The notion of “human beings trying to convey emotional, psychological experiences to another human being” seems very 20th century; it’s no longer what audiences want from storytelling. (And those who are old enough have given up and try to seem hip by praising the specious “Golden Age of Television.”) This insensitivity, a consequence of the cynicism that has become popular since the Pulp Fiction–Avatar revolution, is the real disconnect that Scorsese was addressing.

Establishing his reputation with several stylish expressions of Catholic angst and pop-culture fever, Scorsese showed that film-geek dedication could encompass serious art. Surely, this guy would respect the Comic-Con sensibility. Yet, in his best films — Who’s That Knocking at My Door?, Mean Streets, and Taxi Driver — Scorsese kept faith with the Western cultural tradition — even as his rock-and-roll-generation instincts forged a synthesis in which Federico Fellini, Michael Powell, and Elia Kazan met Kenneth Anger and John Cassavetes. (His 1974 feminist road comedy Alice Doesn’t Live Here Anymore is a worthy, gregarious exception.)

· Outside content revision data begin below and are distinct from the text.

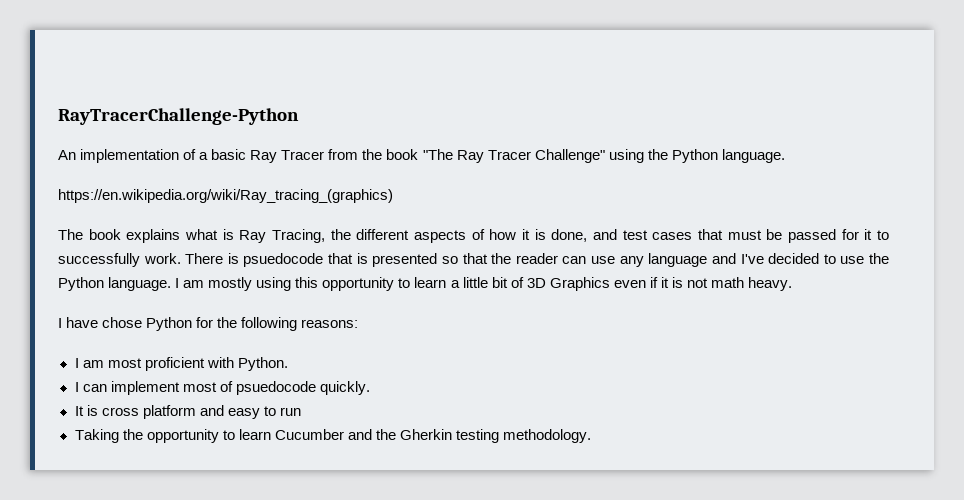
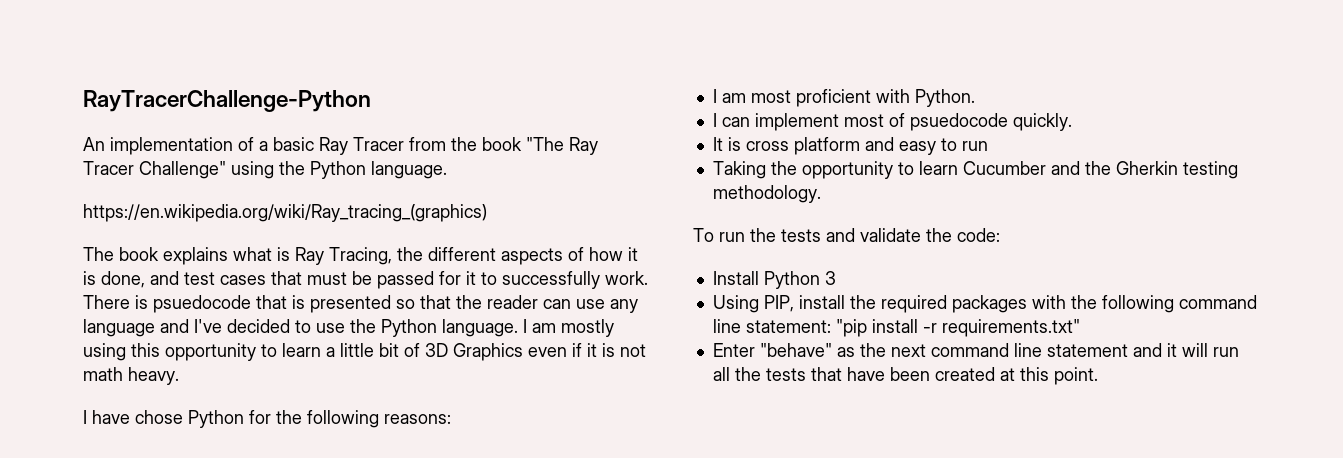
(591, 436) none -> [693,228,1000,242] [712,271,836,289] [712,295,1257,313] [712,319,1080,337] [712,343,1239,357] [712,367,1098,385] // To run the tests and validate the code: // Install Python 3 // Using PIP, install the required packages with the following command line statement: "pip install -r requirements.txt" // Enter "behave" as the next command line statement and it will run all the tests that have been created at this point.

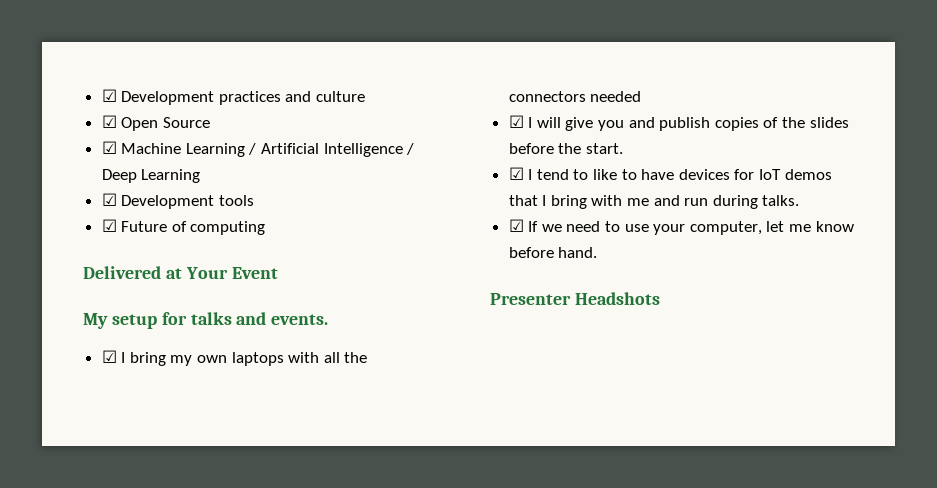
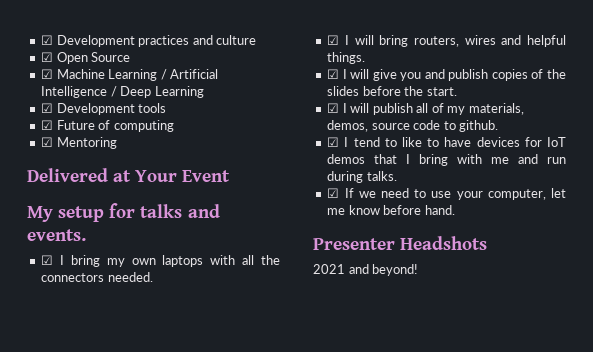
(266, 228) none -> [41,137,117,149] // ☑ Mentoring
[590,91,642,102] needed -> [107,272,153,282] [327,35,566,47] [327,52,366,64] needed. // ☑ I will bring routers, wires and helpful things.
(623, 148) none -> [327,103,524,115] [327,120,499,132] // ☑ I will publish all of my materials, demos, source code to github.
(660, 298) none -> [313,264,419,276] // 2021 and beyond!

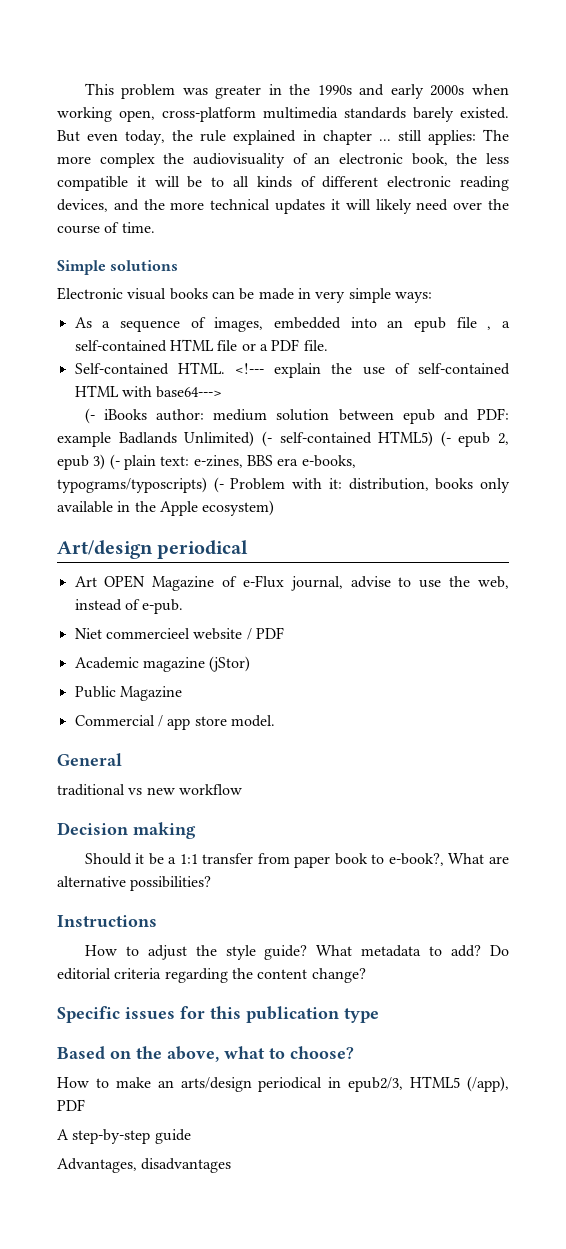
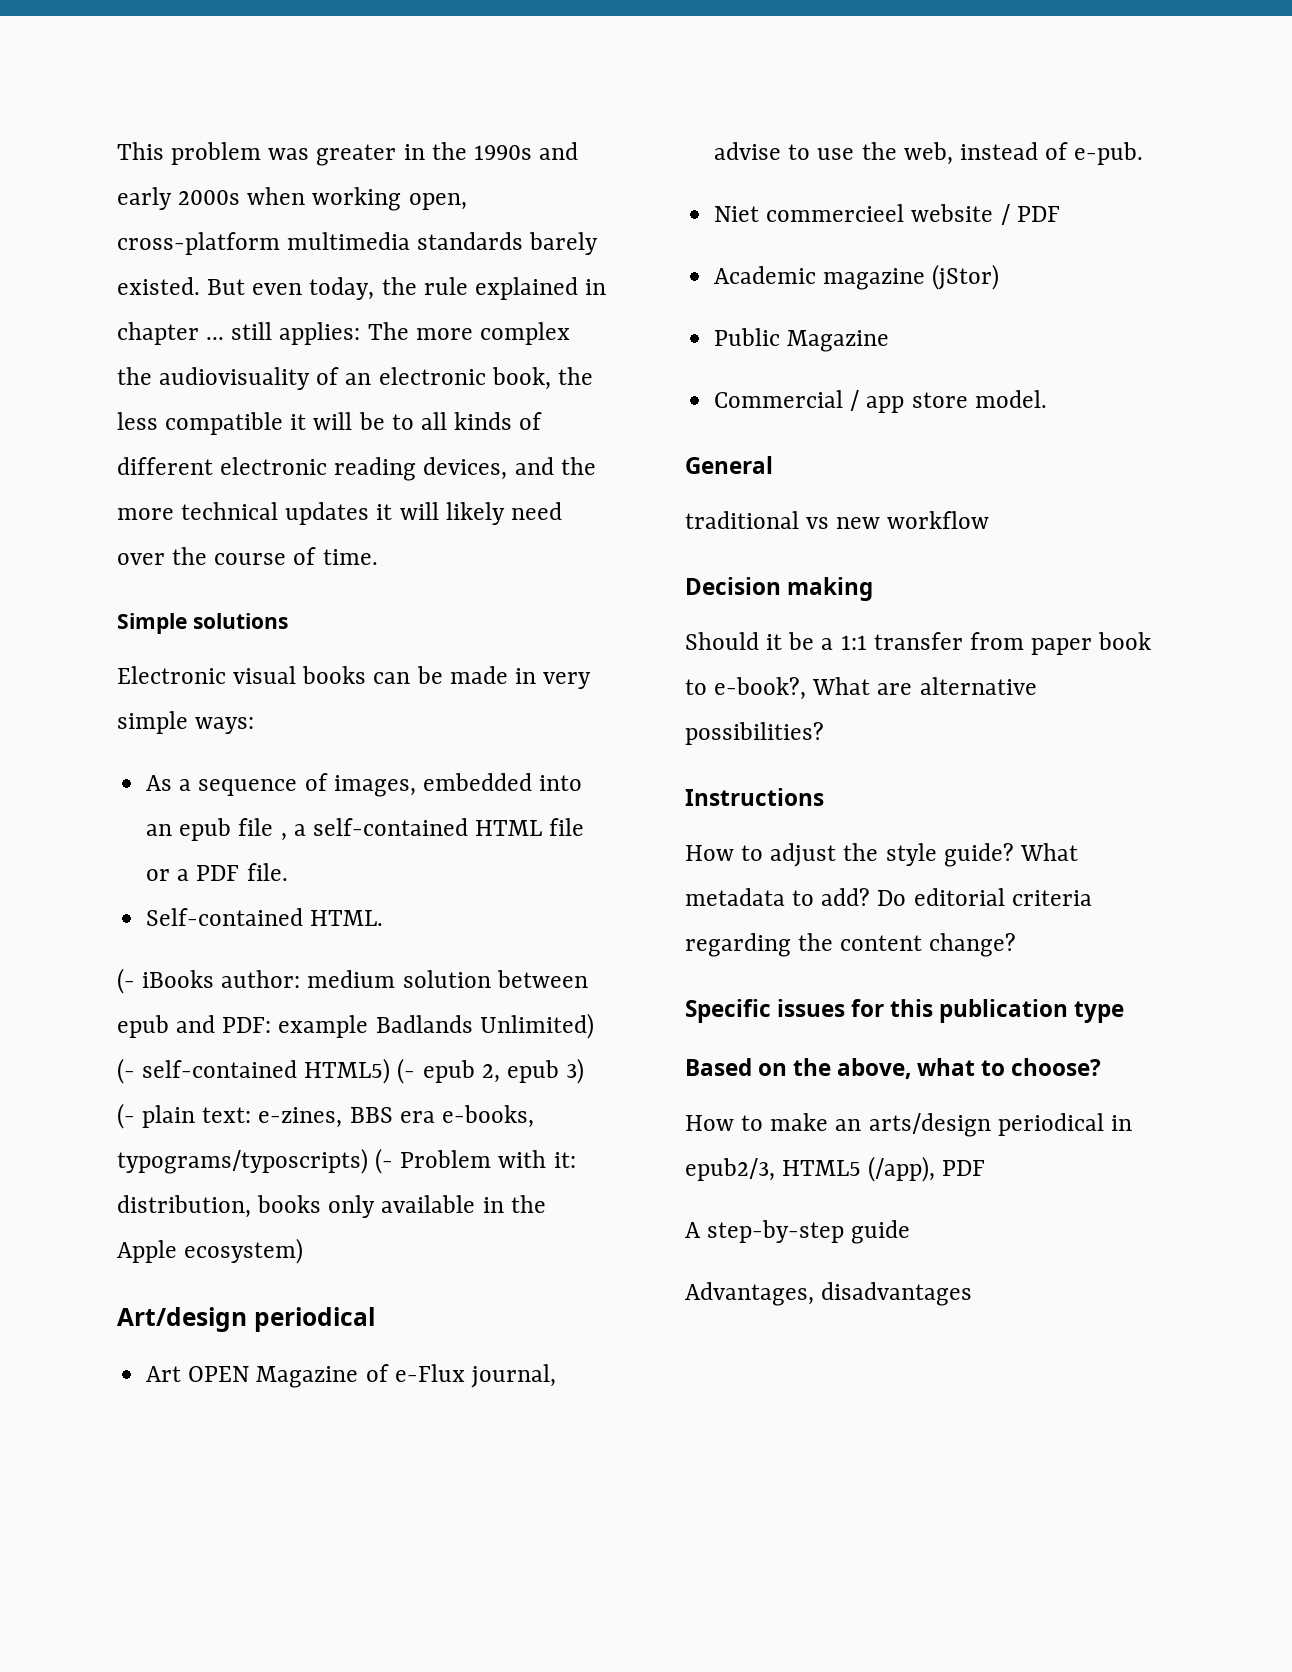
[234,363,510,378] [74,385,223,398] <!--- explain the use of self-contained HTML with base64---> -> (384, 918) none

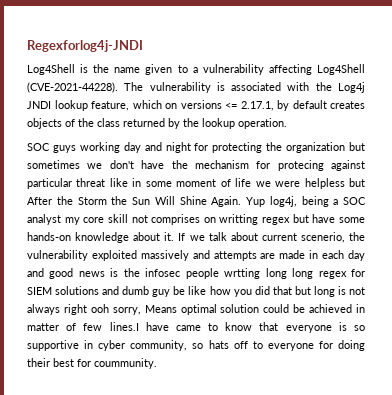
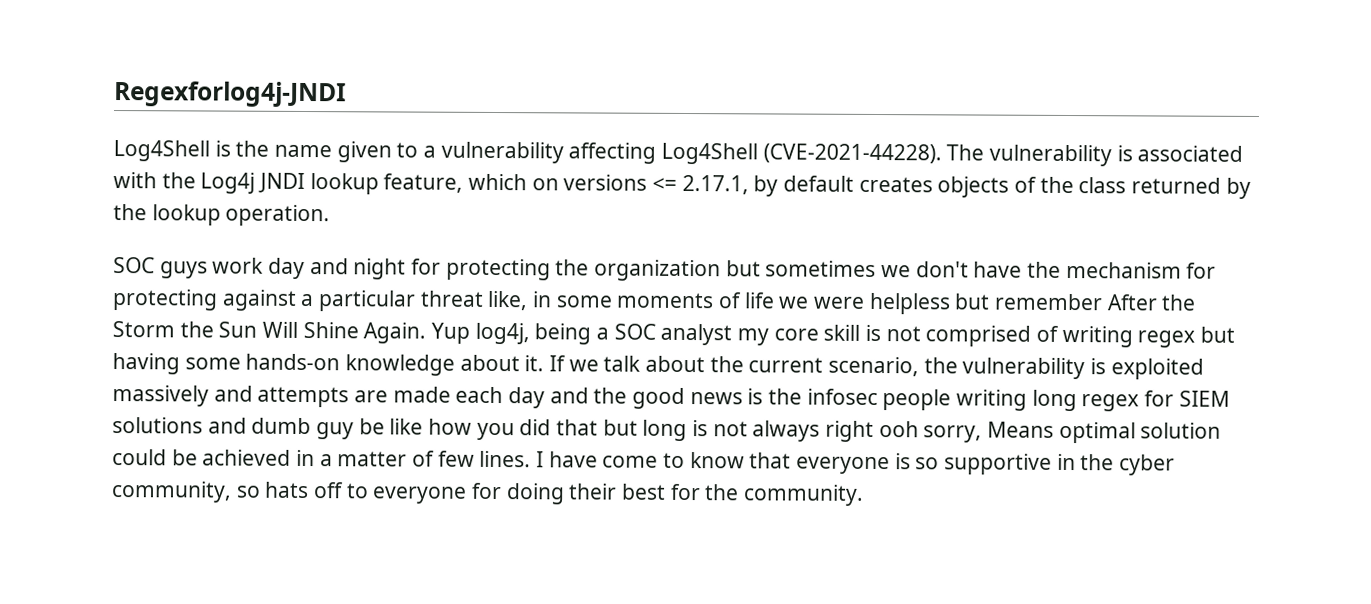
[79,142,120,153] working -> [212,257,265,274] work
[277,160,365,171] protecing against -> [112,289,315,311] protecting against a
[109,178,128,187] like -> [487,290,529,311] like,
[176,179,217,187] moment -> [616,292,715,309] moments
(365, 182) none -> [994,293,1104,311] remember
[131,214,259,225] not comprises on writting -> [865,324,1133,348] is not comprised of writing
[312,214,336,223] have -> [112,353,180,375] having
[261,232,345,243] current scenerio, -> [709,356,920,377] the current scenario,
(88, 255) none -> [1090,358,1107,375] is
[309,250,319,259] in -> (451, 394) none
(44, 272) none -> [593,387,628,404] the
[224,268,287,279] wrtting long -> [956,389,1028,411] writing
(365, 308) none -> [319,454,333,467] a
[109,322,201,331] lines.I have came -> [479,450,659,468] lines. I have come
(94, 344) none -> [1080,454,1115,471] the
[94,358,157,369] coummunity. -> [704,484,865,506] the community.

Super-geek Scorsese, who started the Film Foundation in 1990 for the preservation of classic and world movies, always looked for the moral potential in popular art. That’s how his Seventies American Renaissance colleagues from Coppola to DePalma to Walter Hill and Robert Altman advanced the art form. In that heyday, audiences expected self-examination; today’s audiences expect escapism.

By using the word “cinema,” Scorsese went beyond the ken of the comics and video-game generation. (Has game-changer Quentin Tarantino ever uttered the word “cinema”?)

Scorsese has taken an essentially conservative position, and the backlash it has raised is analogous to fiscally conservative but culturally liberal variations in social policy.

It felt like betrayal to those Roger Ebert lemmings still worshipping Scorsese as America’s greatest filmmaker simply on the basis of his love of visual extravagance and violence. MCU worshippers are encouraged to enjoy action and violence for its fantasy, not the shocking realism of the bar fights in Mean Streets, the surreal gunplay in Who’s That Knocking?, Harvey Keitel’s aggressive masculine threat in Alice, the self-punishment in Raging Bull, or the sociopathy in Taxi Driver.

Scorsese was reacting against the degradation of cinema’s artistic purpose more than against Hollywood practice itself. That his personal gangster-movie franchise suggests little more than a mob-violence theme-park ride is ironic; the repetitions of Raging Bull, GoodFellas, Casino, and The Departed have contributed to the modern viewer’s reliance on overwrought, impotent machismo and a thirst for irresponsible vicarious thrills. In other words, comic-book movies.

When Scorsese said, “I don’t see them. I tried, you know,” his apologetic demurral indicates exhaustion with formula — not excitement with visionary voluptuousness as seen in the Zack Snyder films that belong to the mythological mode of Scorsese’s hero John Boorman.

Fanboys resent Snyder as much as they now resent Scorsese because they hate the moral reckoning required of humanist cinema. (This may explainy why some Joker fans fall for the film’s glib Scorsese references (The King of Comedy, Taxi Driver); unable to process cultural meanings, they wind up easily impressed, confused. They ignore social context and take Rupert Pupkin, Travis Bickle, and Joker as one.)

Lacking the experience of cinema art is like lacking the lessons of American civic history. All the complainers must do homework, starting with Scorsese’s film-history docs: My Voyage to Italian Cinema and A Personal History with Martin Scorsese through American Movies.